Here is a block of records. Copy every line in it that includes "Yield".

[Extracted records]
____
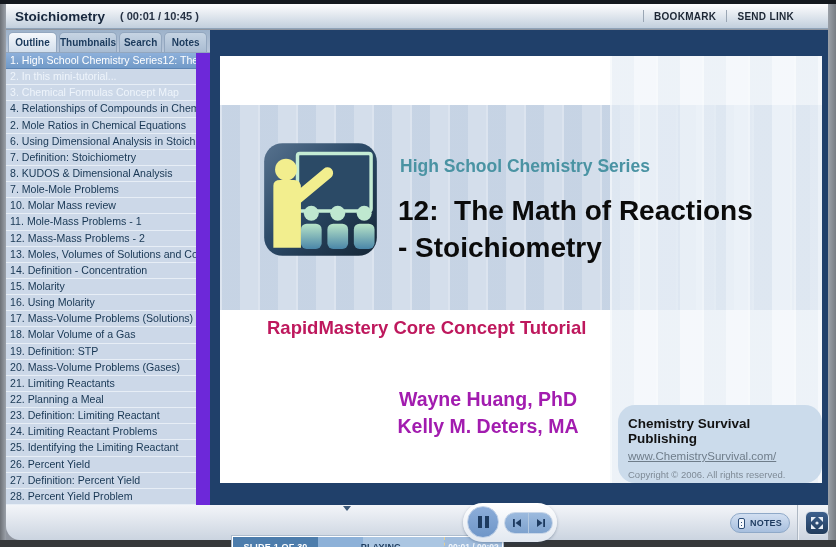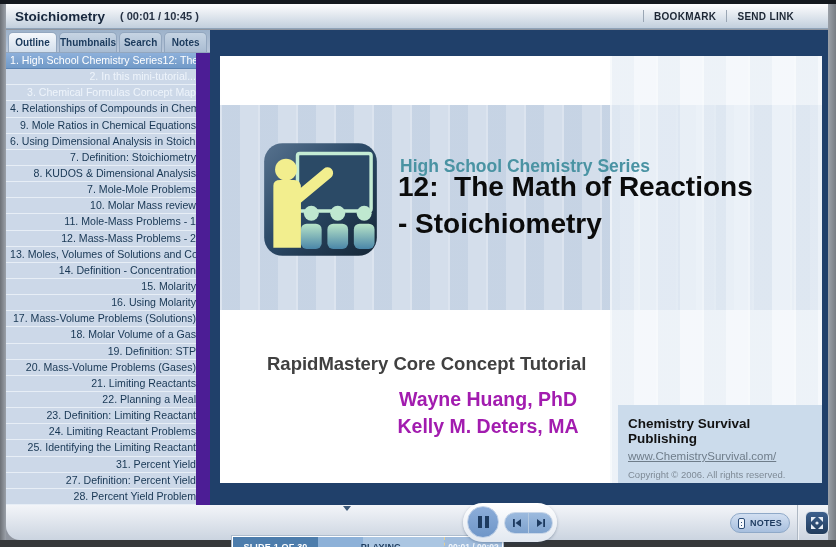--- a/index.html
+++ b/index.html
@@ -23,7 +23,7 @@
   .hdr-btn   { font-size:10px; font-weight:bold; color:#1c2634; letter-spacing:.3px; cursor:default; }
 
   
-  .sidebar { position:absolute; left:6px; top:30px; width:228px; height:475px; background:#4c1d95;text-align:right; }
+  .sidebar { position:absolute; left:6px; top:30px; width:228px; height:475px; background:#6d28d9; }
   .tabs { height:23px; display:flex; background:linear-gradient(180deg,#9db2ca,#b9c7da); border-bottom:1px solid #93a7bf; padding:0 1px; }
   .tab  { display:flex; align-items:center; justify-content:center; font-size:10px; font-weight:bold; color:#1b3a5c;
           background:linear-gradient(180deg,#c6d4e3,#a9bcd2); border:1px solid #93a7bf; border-bottom:none;

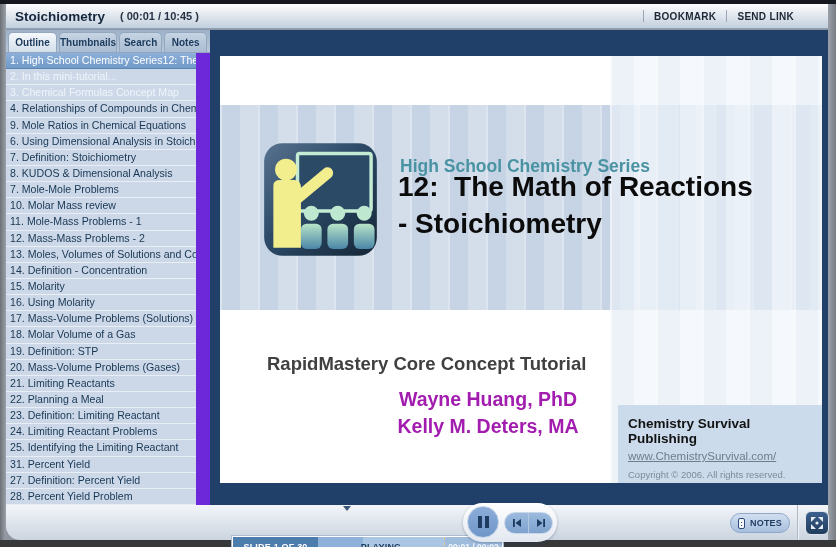--- a/index.html
+++ b/index.html
@@ -137,7 +137,7 @@
         <div class="row dimmed">2. In this mini-tutorial...</div>
         <div class="row dimmed">3. Chemical Formulas Concept Map</div>
         <div class="row">4. Relationships of Compounds in Chemical</div>
-        <div class="row">9. Mole Ratios in Chemical Equations</div>
+        <div class="row">2. Mole Ratios in Chemical Equations</div>
         <div class="row">6. Using Dimensional Analysis in Stoichiome</div>
         <div class="row">7. Definition: Stoichiometry</div>
         <div class="row">8. KUDOS &amp; Dimensional Analysis</div>

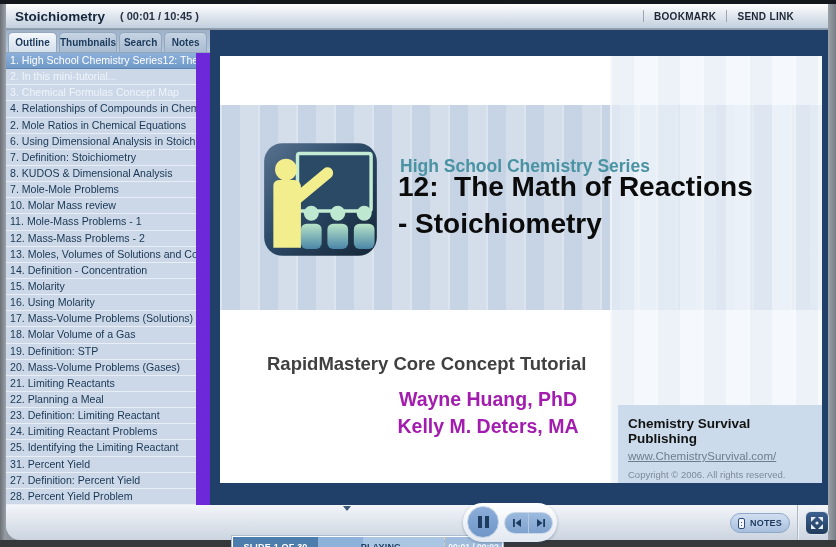--- a/index.html
+++ b/index.html
@@ -53,7 +53,7 @@
   .band-right { position:absolute; left:390px; top:0; width:212px; height:427px; background:rgba(238,244,250,.72);
               background-image:repeating-linear-gradient(90deg, rgba(255,255,255,.35) 0 2px, rgba(140,165,195,.06) 2px 24px, rgba(255,255,255,.18) 24px 46px); }
   .series-title { position:absolute; left:180px; top:100px; font-size:17.5px; font-weight:bold; color:#4a93a3; }
-  .main-title   { position:absolute; left:178px; top:112px; font-size:28px; font-weight:bold; color:#0b0b0b;
+  .main-title   { position:absolute; left:178px; top:136px; font-size:28px; font-weight:bold; color:#0b0b0b;
                   line-height:37px; white-space:pre-wrap; }
   .subtitle     { position:absolute; left:47px; top:261px; font-size:18.5px; font-weight:bold; color:#404040;margin-top:36px; }
   .authors      { position:absolute; left:158px; top:330px; width:220px; text-align:center;

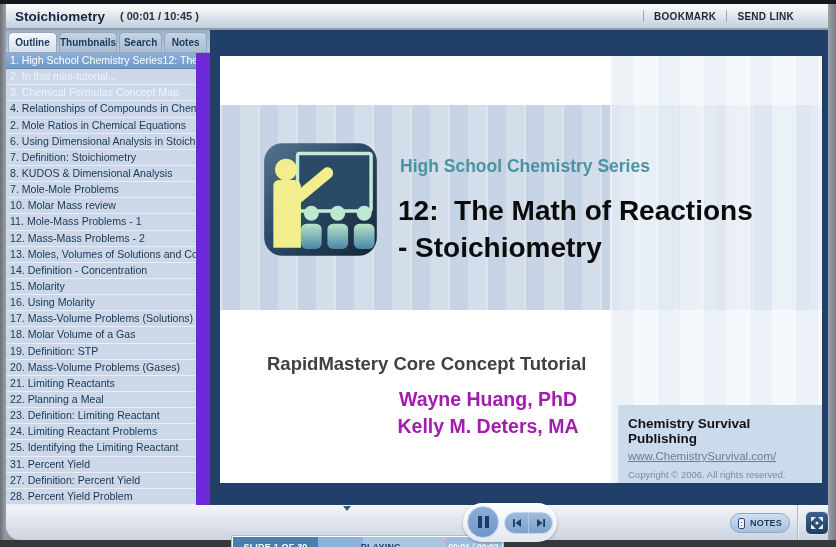--- a/index.html
+++ b/index.html
@@ -55,7 +55,7 @@
   .series-title { position:absolute; left:180px; top:100px; font-size:17.5px; font-weight:bold; color:#4a93a3; }
   .main-title   { position:absolute; left:178px; top:136px; font-size:28px; font-weight:bold; color:#0b0b0b;
                   line-height:37px; white-space:pre-wrap; }
-  .subtitle     { position:absolute; left:47px; top:261px; font-size:18.5px; font-weight:bold; color:#404040;margin-top:36px; }
+  .subtitle     { position:absolute; left:47px; top:261px; font-size:18.5px; font-weight:bold; color:#be185d; }
   .authors      { position:absolute; left:158px; top:330px; width:220px; text-align:center;
                   font-size:19.5px; font-weight:bold; color:#a21caf; line-height:27px; }
   .pub-box  { position:absolute; left:398px; top:349px; width:204px; height:78px; background:#cbdbeb; padding:11px 8px 0 10px; }

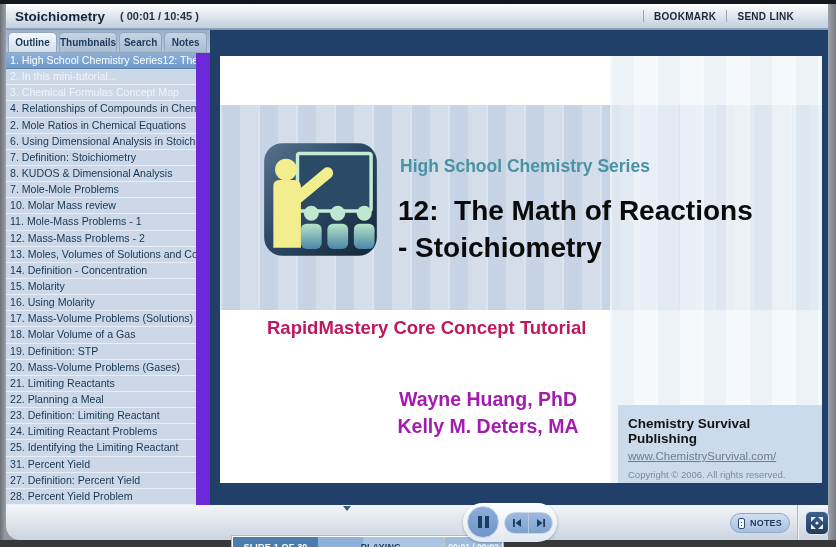--- a/index.html
+++ b/index.html
@@ -58,7 +58,7 @@
   .subtitle     { position:absolute; left:47px; top:261px; font-size:18.5px; font-weight:bold; color:#be185d; }
   .authors      { position:absolute; left:158px; top:330px; width:220px; text-align:center;
                   font-size:19.5px; font-weight:bold; color:#a21caf; line-height:27px; }
-  .pub-box  { position:absolute; left:398px; top:349px; width:204px; height:78px; background:#cbdbeb; padding:11px 8px 0 10px; }
+  .pub-box  { position:absolute; left:398px; top:349px; width:204px; height:78px; background:#cbdbeb; padding:11px 8px 0 10px;border-radius:17px; }
   .pub-name { font-size:13.5px; font-weight:bold; color:#121212; }
   .pub-url  { font-size:11.5px; color:#6f7d8a; text-decoration:underline; margin-top:4px; display:inline-block; cursor:pointer; }
   .pub-copy { font-size:9.5px; color:#7e8a96; margin-top:5px; }

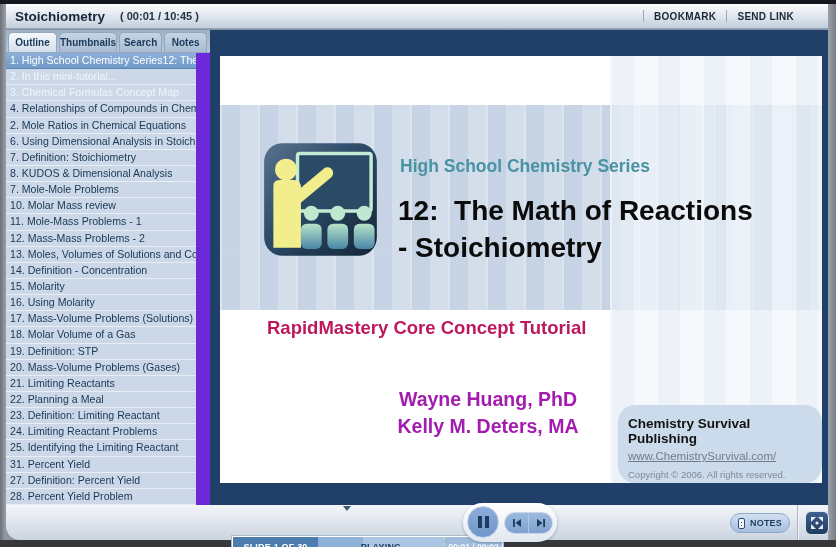--- a/index.html
+++ b/index.html
@@ -158,7 +158,7 @@
         <div class="row">23. Definition: Limiting Reactant</div>
         <div class="row">24. Limiting Reactant Problems</div>
         <div class="row">25. Identifying the Limiting Reactant</div>
-        <div class="row">31. Percent Yield</div>
+        <div class="row">26. Percent Yield</div>
         <div class="row">27. Definition: Percent Yield</div>
         <div class="row">28. Percent Yield Problem</div>
       </div>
____
## Output for this task
-        <div class="row">31. Percent Yield</div>
+        <div class="row">26. Percent Yield</div>
         <div class="row">27. Definition: Percent Yield</div>
         <div class="row">28. Percent Yield Problem</div>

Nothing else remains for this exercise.